La perversidad de esa mentira contrasta con las víctimas reales que generó la obsesión por destruir al Estado. Para justificarse, el oficialismo volvió a culpar al kirchnerismo. Pero no hay margen: ningún país del mundo carece de un organismo similar a la ANMAT. En Estados Unidos, la poderosa FDA cumple ese rol.
Lo mismo ocurre con Vialidad y con el SENASA. Las rutas se degradan sin mantenimiento y el sector cárnico enfrenta bloqueos internacionales. Chile suspendió compras y México inhabilitó diez frigoríficos por falta de garantías sanitarias. El resultado: una caída del 18% en exportaciones.
Al día siguiente, Sturzenegger buscó relativizar en otro canal oficialista: aseguró que “no se refería a esta ANMAT, sino a la del kirchnerismo”. Pero los medicamentos tóxicos fueron producidos y distribuidos en 2024 y 2025, bajo este gobierno.
Incluso llegó a usar como excusa la compra de vacunas Pfizer durante la pandemia. Pero la historia es clara: Argentina vacunó antes y con mejores resultados sanitarios que Brasil o Chile, que pese a comprar Pfizer debieron recurrir a dosis chinas de menor eficacia.
Milei, por su parte, aprovechó la tragedia en su discurso de campaña bonaerense.
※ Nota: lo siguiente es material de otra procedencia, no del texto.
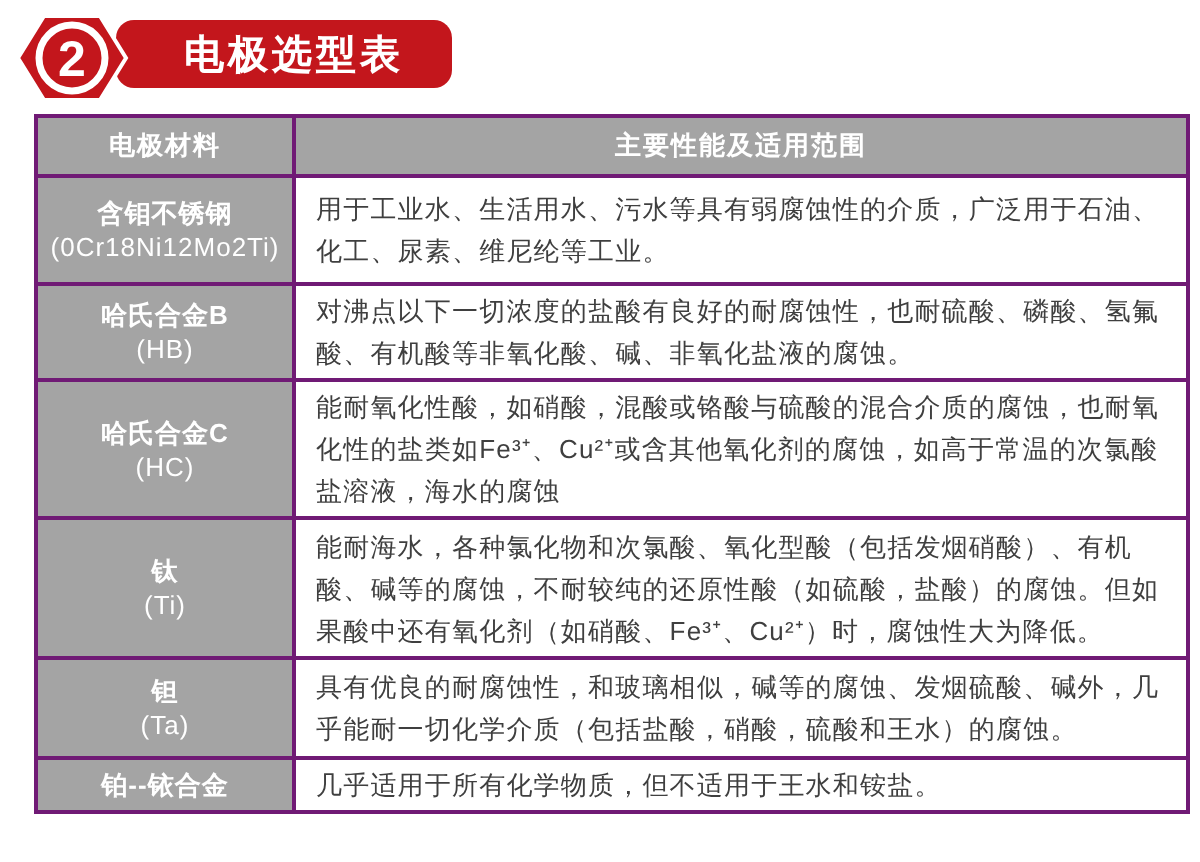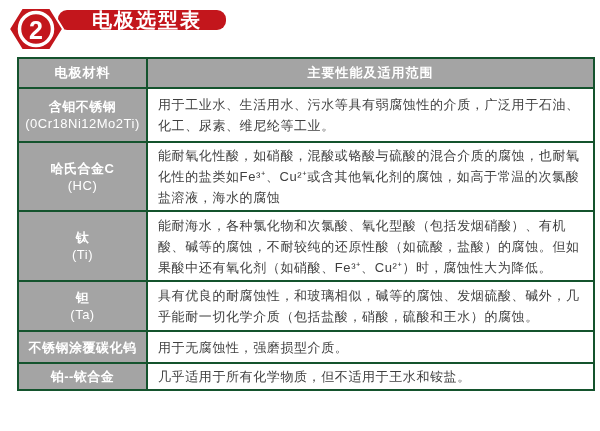"电极选型表" .ribbon { height: 20px -> 34px }
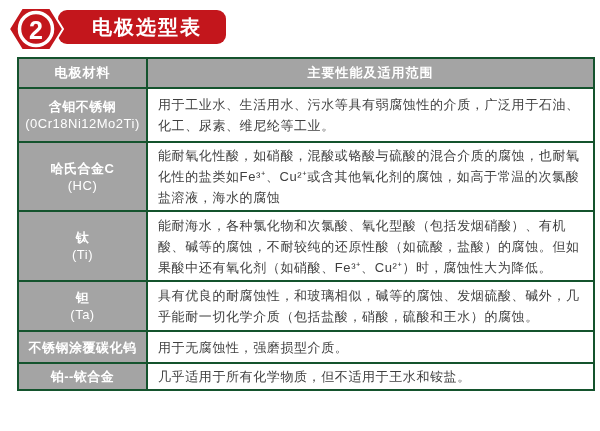"电极材料" .etable th, .etable td { border: 2px solid #14532d -> 2px solid #701a75 }
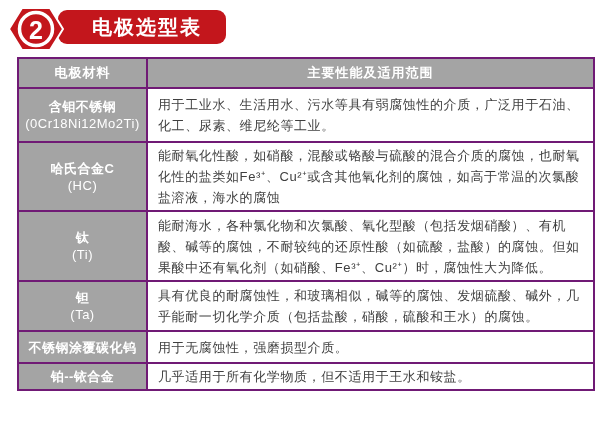"哈氏合金B" tr.r1 { html: none -> <tr> <td> <div>哈氏合金B</div> <div>(HB)</div> </td> <td>对沸点以下一切浓度的盐酸有良好的耐腐蚀性，也耐硫酸、磷酸、氢氟酸、有机酸等非氧化酸、碱、非氧化盐液的腐蚀。</td> </tr> }
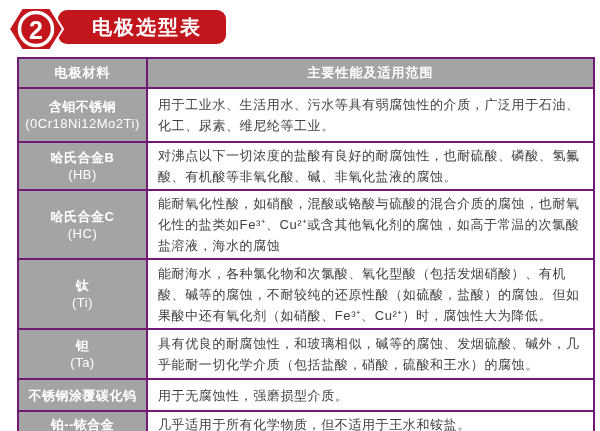"不锈钢涂覆碳化钨" tr.r5 { html: <tr> <td> <div>不锈钢涂覆碳化钨</div> </td> <td>用于无腐蚀性，强磨损型介质。</td> </tr> -> none }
Acusó al empresario Ariel García Furfaro, dueño de los laboratorios del fentanilo adulterado, de ser “eterno socio del kirchnerismo”, y vinculó al juez Kreplak con el ministro de Salud bonaerense Nicolás Kreplak. El magistrado le pidió respeto a las víctimas y que no politice el caso, pero el gobierno insiste en descargar culpas ajenas.
En ese acto, Milei habló solo del kirchnerismo. Nada de medidas concretas frente a la crisis sanitaria. Incluso intentó apropiarse del “Nunca Más”, consigna histórica del movimiento de derechos humanos, a pesar de que en sus listas figuran candidatos que reivindican a los genocidas.
Entre ellos está José Luis Espert, ahora candidato a diputado en Buenos Aires. Espert carga con un antecedente pesado: el financiamiento de campaña que recibió en 2019 de Fredy Machado, empresario acusado de narcotráfico por la justicia de Estados Unidos, con pedido de extradición y detención en Río Negro. Machado aportó 2,5 millones de dólares, aviones y hasta una camioneta blindada. Años después, ese pasado quedó en silencio y Espert terminó aliado de Milei, quien lo promociona como “profesor” y referente liberal.
El vínculo entre Milei, Espert y Sturzenegger revela la matriz de esta tragedia: un proyecto político que entiende al Estado como un obstáculo a destruir, incluso si el costo son vidas humanas.